Menteri di Departemen Perdana Menteri (Reformasi Hukum dan Kelembagaan) Malaysia Azalina Othman Said dalam sebuah pernyataan mengatakan pelaksanaan undang-undang itu memberikan kesempatan kedua kepada terpidana yang dijatuhi hukuman mati dan penjara seumur hidup untuk kembali ke masyarakat dan keluarga serta melanjutkan kelangsungan hidupnya sebagai warga negara biasa.
Kehadiran negara
Pemerintah Indonesia melalui perwakilannya di Malaysia menindaklanjuti pemberlakuan dua undang-undang tersebut.
Seluruh Perwakilan RI di Malaysia mendatangi setiap penjara di Malaysia, baik di Semenanjung maupun di Sabah dan Sarawak, untuk mendata WNI yang sedang menghadapi vonis mati dan penjara seumur hidup. Mereka juga mengumpulkan bukti yang dibutuhkan sebagai bahan pendukung proses hukum saat permohonan peninjauan kembali (PK) diajukan.
Duta Besar Luar Biasa dan Berkuasa Penuh RI untuk Malaysia Hermono mengatakan sebanyak 78 kasus WNI yang telah inkrah diajukan untuk PK ke Mahkamah Persekutuan. Sebanyak 54 kasus ada di Semenanjung dan 24 kasus di wilayah Sabah dan Sarawak.
Ia mengatakan menyambut baik kebijakan Pemerintah Malaysia yang menghapuskan mandatory death penalty untuk kasus pidana tertentu seperti kasus narkoba dan pembunuhan yang melibatkan sejumlah WNI atau pekerja migran Indonesia (PMI).

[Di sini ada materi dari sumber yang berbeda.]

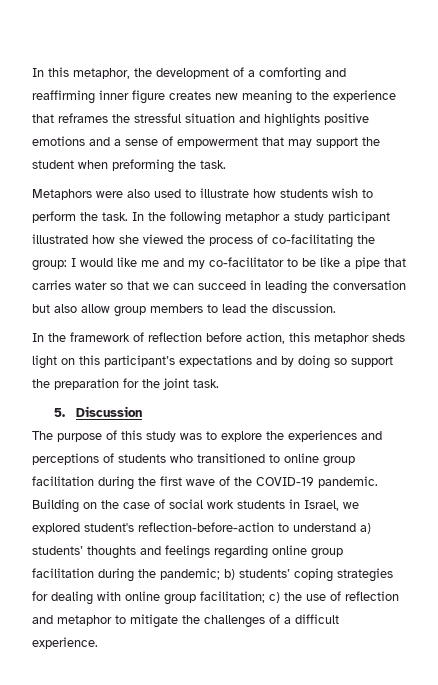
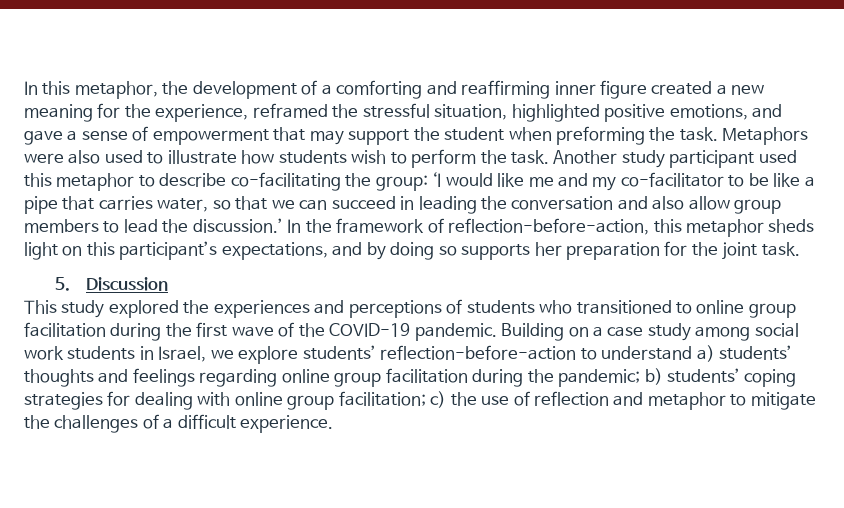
- In this metaphor, the development of a comforting and reaffirming inner figure creates new meaning to the experience that reframes the stressful situation and highlights positive emotions and a sense of empowerment that may support the student when preforming the task.
- Metaphors were also used to illustrate how students wish to perform the task.
+ In this metaphor, the development of a comforting and reaffirming inner figure created a new meaning for the experience, reframed the stressful situation, highlighted positive emotions, and gave a sense of empowerment that may support the student when preforming the task. Metaphors were also used to illustrate how students wish to perform the task.
- In the following metaphor a study participant illustrated how she viewed the process of co-facilitating the group: I would like me and my co-facilitator to be like a pipe that carries water so that we can succeed in leading the conversation but also allow group members to lead the discussion.
- In the framework of reflection before action, this metaphor sheds light on this participant’s expectations and by doing so support the preparation for the joint task.
+ Another study participant used this metaphor to describe co-facilitating the group: ‘I would like me and my co-facilitator to be like a pipe that carries water, so that we can succeed in leading the conversation and also allow group members to lead the discussion.’ In the framework of reflection-before-action, this metaphor sheds light on this participant’s expectations, and by doing so supports her preparation for the joint task.
- The purpose of this study was to explore the experiences and perceptions of students who transitioned to online group facilitation during the first wave of the COVID-19 pandemic.
+ This study explored the experiences and perceptions of students who transitioned to online group facilitation during the first wave of the COVID-19 pandemic.
- Building on the case of social work students in Israel, we explored student's reflection-before-action to understand a) students’ thoughts and feelings regarding online group facilitation during the pandemic; b) students’ coping strategies for dealing with online group facilitation; c) the use of reflection and metaphor to mitigate the challenges of a difficult experience.
+ Building on a case study among social work students in Israel, we explore students’ reflection-before-action to understand a) students’ thoughts and feelings regarding online group facilitation during the pandemic; b) students’ coping strategies for dealing with online group facilitation; c) the use of reflection and metaphor to mitigate the challenges of a difficult experience.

Pemerintah Indonesia melalui Kedutaan Besar Republik Indonesia dan Konsulat Jenderal Republik Indonesia di Malaysia telah menunjuk pengacara untuk memberikan pendampingan hukum bagi PMI yang telah dijatuhi hukuman mati dan penjara seumur hidup.
Perwakilan RI di Malaysia juga memfasilitasi pemulangan WNI bagi mereka yang akhirnya bebas dan data pulang ke Indonesia.